CGU’s chief executive, Peter Harmer, said the insurer’s headcount would decline from 3,700 to 3,100 during a three-year overhaul of its operating model, most of which will be completed by December 31, 2012.

But CGU’s natural attrition rate is running at 13.5 per cent as 500 employees leave the company each year, allowing it to rely on the departures to lower headcount rather than mass redundancies, he said.

“The reduction in roles will occur in most parts of CGU and they will be spread across the country,” he told reporters.

CGU’s Melbourne-based head office will likely feel the brunt of the role reductions, and CGU has no plans to follow up with another round of job cuts in the future, he said.

Consultation with employees started on Friday, and until it concludes CGU cannot disclose how many of its 60 offices nationwide will be shut.

Many offices are manned three days a week by one or two employees, and will be merged into mobile local account management teams, Mr Harmer said.

Financial Services Union national secretary Leon Carter dismissed the insurer’s arguments that natural attrition can limit the impact of role reductions.

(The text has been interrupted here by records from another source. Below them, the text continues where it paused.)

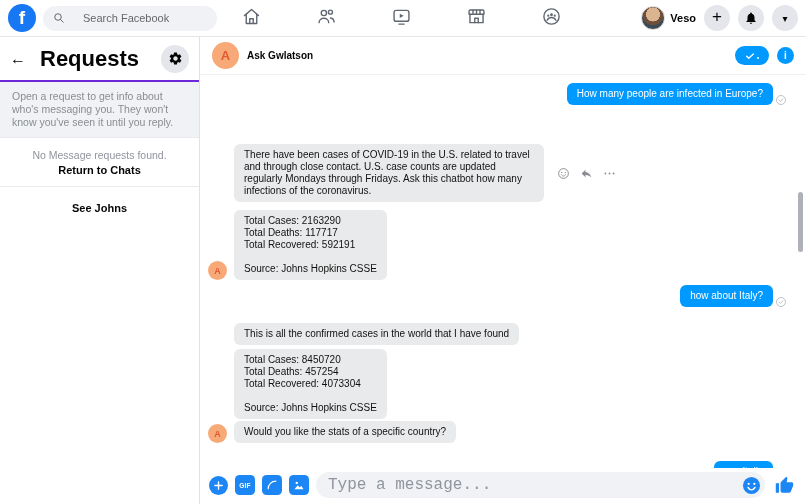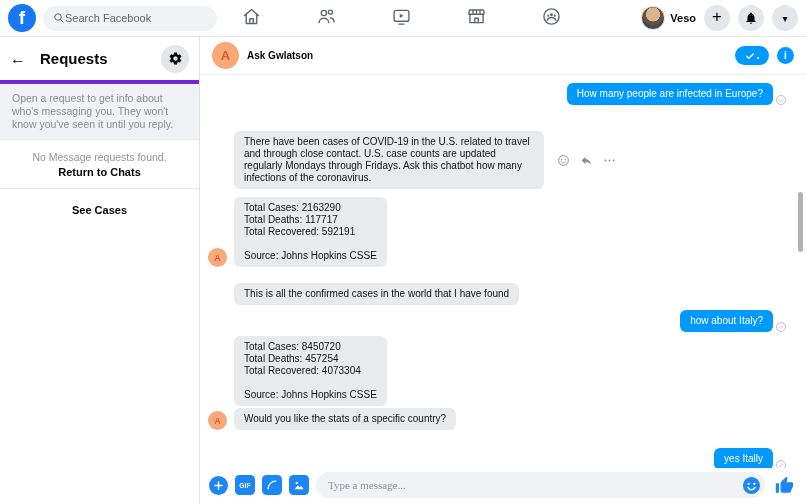--- a/index.html
+++ b/index.html
@@ -14,7 +14,7 @@
     color:#fff; font-weight:bold; font-size:19px; display:flex; align-items:center;
     justify-content:center; margin-left:8px; flex-shrink:0; }
   .search-pill { margin-left:7px; width:174px; height:25px; background:#F0F2F5;
-    border-radius:13px; display:flex; align-items:center; gap:0; padding:0 10px;
+    border-radius:13px; display:flex; align-items:center; gap:18px; padding:0 10px;
     color:#65676B; font-size:11px; border:none; }
   .tb-center { position:absolute; left:238px; top:0; width:326px; height:36px;
     display:flex; align-items:center; justify-content:space-between; }

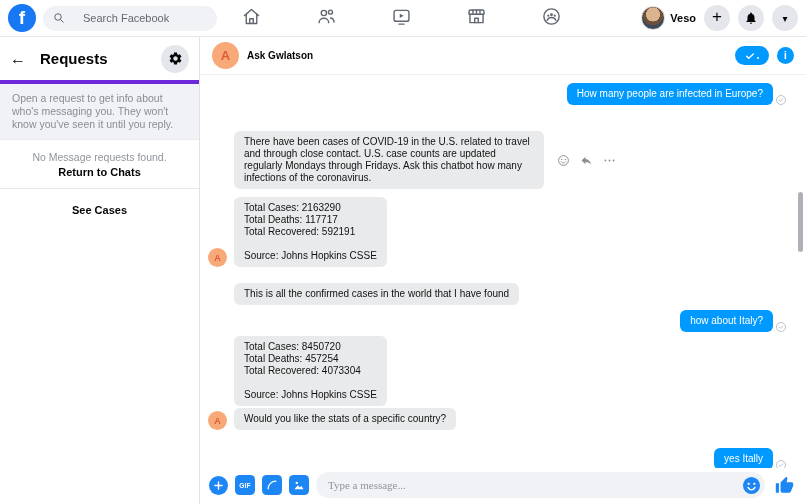--- a/index.html
+++ b/index.html
@@ -37,7 +37,7 @@
   .sidebar { width:200px; border-right:1px solid #E0E2E6; background:#fff; flex-shrink:0; }
   .sb-header { height:43px; display:flex; align-items:center; padding:0 10px; gap:8px; }
   .back-btn { background:none; border:none; font-size:16px; width:22px; color:#050505; text-align:left; }
-  .sb-title { flex:1; font-size:15px; font-weight:bold; }
+  .sb-title { flex:1; font-size:22px; font-weight:bold; }
   .gear-btn { width:28px; height:28px; border-radius:50%; background:#E4E6EB; border:none;
     display:flex; align-items:center; justify-content:center; }
   .notice { background:#F0F2F5; border-top:4px solid #6d28d9; border-bottom:1px solid #E8EAEE;

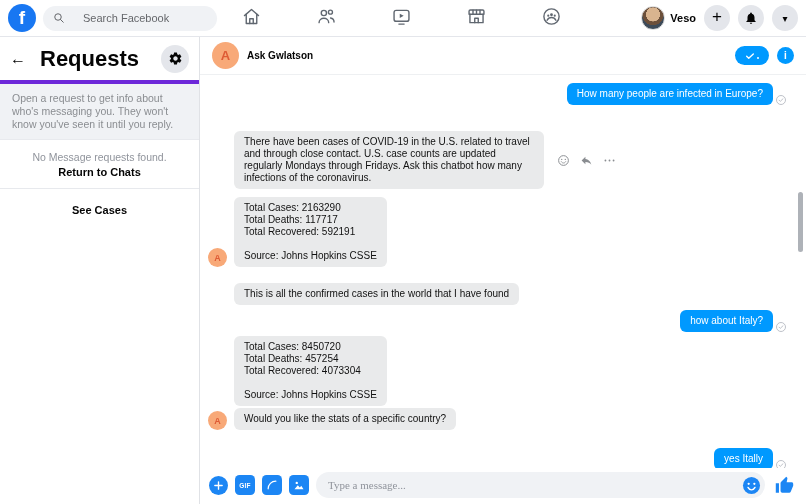--- a/index.html
+++ b/index.html
@@ -40,7 +40,7 @@
   .sb-title { flex:1; font-size:22px; font-weight:bold; }
   .gear-btn { width:28px; height:28px; border-radius:50%; background:#E4E6EB; border:none;
     display:flex; align-items:center; justify-content:center; }
-  .notice { background:#F0F2F5; border-top:4px solid #6d28d9; border-bottom:1px solid #E8EAEE;
+  .notice { background:#F0F2F5; border-top:2px solid #6d28d9; border-bottom:1px solid #E8EAEE;
     padding:8px 12px; font-size:10.5px; line-height:13px; color:#8A8D91; }
   .empty-block { text-align:center; padding-top:11px; }
   .empty-text { font-size:10.5px; color:#90949C; }

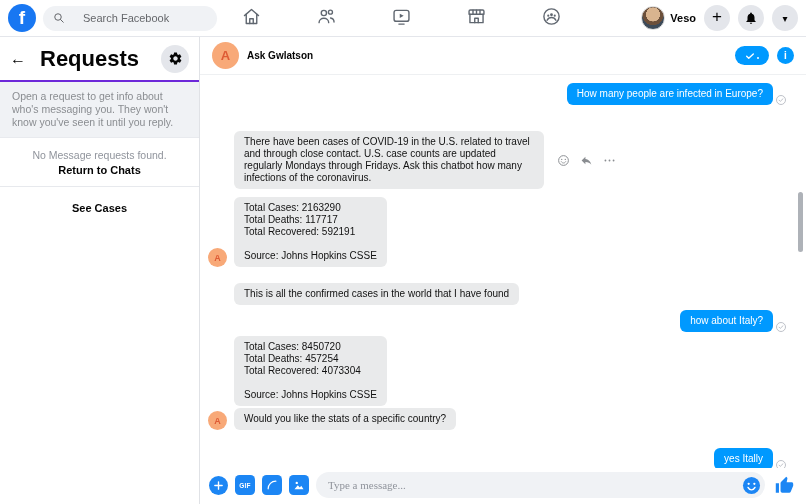--- a/index.html
+++ b/index.html
@@ -98,7 +98,7 @@
   .scroll-thumb { position:absolute; right:3px; top:155px; width:5px; height:60px;
     background:#AEB2B8; border-radius:3px; }
 
-  .mt26{margin-top:26px}.mt8{margin-top:8px}.mt5{margin-top:5px}
+  .mt26{margin-top:39px}.mt8{margin-top:8px}.mt5{margin-top:5px}
   .mt16{margin-top:16px}.mt4{margin-top:4px}.mt2{margin-top:2px}.mt6{margin-top:18px}
 </style>
 </head>

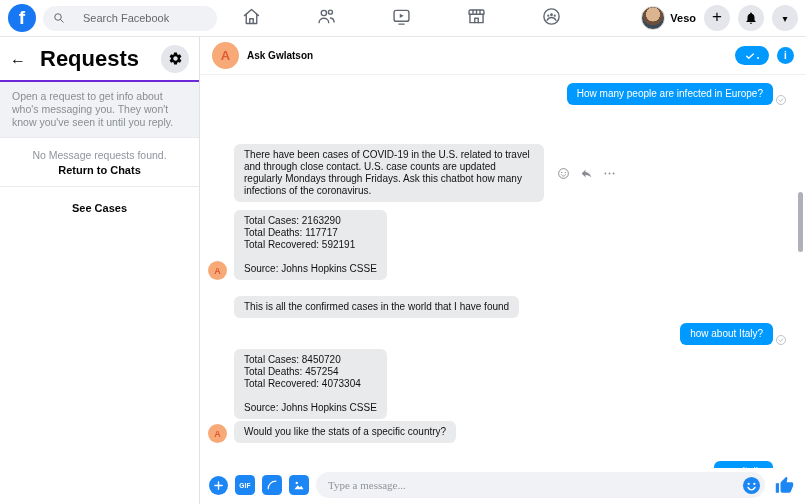--- a/index.html
+++ b/index.html
@@ -201,7 +201,7 @@
       <button class="return-link">Return to Chats</button>
     </div>
     <div class="sb-divider"></div>
-    <button class="see-spam">See Cases</button>
+    <button class="see-spam">See Johns</button>
   </aside>
 
   <main class="chat">

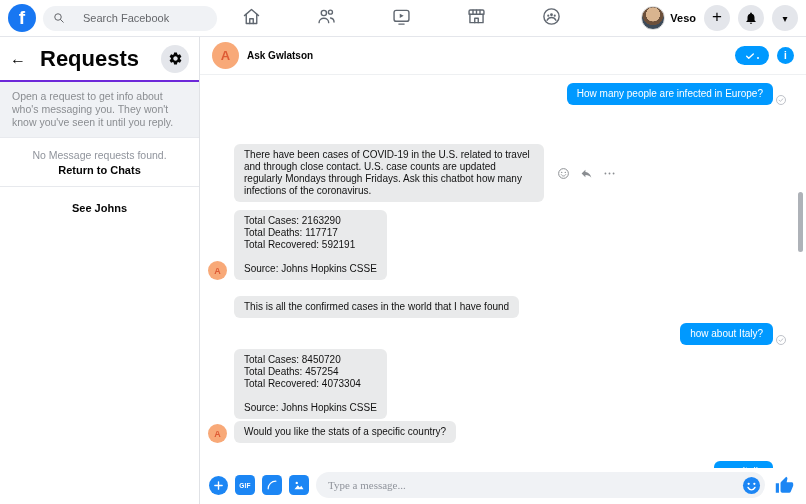--- a/index.html
+++ b/index.html
@@ -270,11 +270,6 @@
 Source: Johns Hopkins CSSE</div>
       </div>
 
-      <div class="mrow left mt16">
-        <div class="avatar-col"></div>
-        <div class="bubble gray">This is all the confirmed cases in the world that I have found</div>
-      </div>
-
       <div class="mrow right mt5">
         <div class="bubble blue">how about Italy?</div>
         <span class="sent-ind">
@@ -282,6 +277,11 @@
               <path d="M4 12.5l5 5L20 7" fill="none" stroke="#BEC2C9" stroke-width="4" stroke-linecap="round"></path>
             </svg>
           </span>
+      </div>
+
+      <div class="mrow left mt16">
+        <div class="avatar-col"></div>
+        <div class="bubble gray">This is all the confirmed cases in the world that I have found</div>
       </div>
 
       <div class="mrow left mt4">

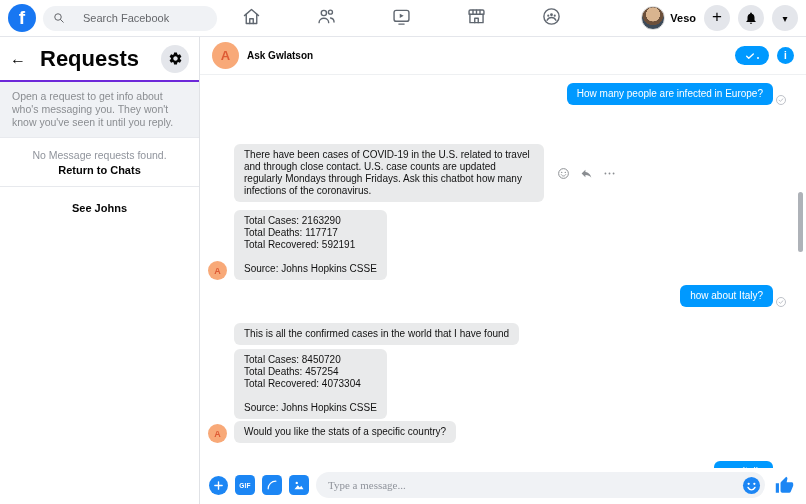--- a/index.html
+++ b/index.html
@@ -90,7 +90,7 @@
   .msg-input { flex:1; height:26px; background:#F0F2F5; border-radius:13px;
     display:flex; align-items:center; padding:0 4px 0 12px; }
   .msg-input input { flex:1; border:none; background:transparent; outline:none;
-    font-size:11px; color:#050505; font-family:Liberation Serif, serif; }
+    font-size:16px; color:#050505; font-family:Liberation Mono, monospace; }
   .msg-input input::placeholder { color:#90949C; }
   .like-btn { width:24px; height:24px; border:none; background:none; padding:0;
     display:flex; align-items:center; justify-content:center; }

“IAG aren’t saying that we’ve got 600 workers-less worth of work to do,” he told AAP.

They’re saying they’re going to reduce their payroll bill by 600 (roles) and expect the people who stay behind to pick up the slack.”

He disputed IAG’s claim it had pro-actively consulted with the FSU, and called on banks and insurers to consult properly to identify alternative solutions to save jobs.

“They undertake a whole range of measures to protect their profitability – hike up insurance premiums.

“It’s about time companies like IAG did everything they can to protect the workforce… rather than continue to see them as some expendable commodity that gets punted out the door every time there’s a bit a pressure around profit.”

CGU is an intermediary-based insurer offering personal, small business and corporate insurance, plus workers compensation. It holds a 14 per cent market share.

It generated 31 per cent of IAG’s gross written premium revenue in the six months to December 31, 2011, and will deliver a double-digit profit margin in 2012/13.

Premium rates for personal insurance lines will rise by five to 10 per cent in 2011/12, driven by the costs of natural disasters and climbing reinsurance costs, Mr Harmer said.

But the natural peril events have not prompted the insurer’s restructure which comes four years into a five-year company turnaround plan.

Rather, the need to eliminate duplicate functions and processes, cut costs and centralise expertise drove the changes.

Eight claims systems will be rolled into one, and a simplified corporate structure will make it easier for brokers and agents to deal with CGU, Mr Harmer said.

The changes will initially save IAG about $25 million, pre-tax, in 2012/13, and deliver an annual saving of $65 million by the end of 2014/15.

But the cost of the restructure will be $75 million, pre-tax, of which $35 million will hit IAG’s results for the second half of 2011/12.

IAG’s shares gained nine cents, or 2.81 per cent, to $3.29.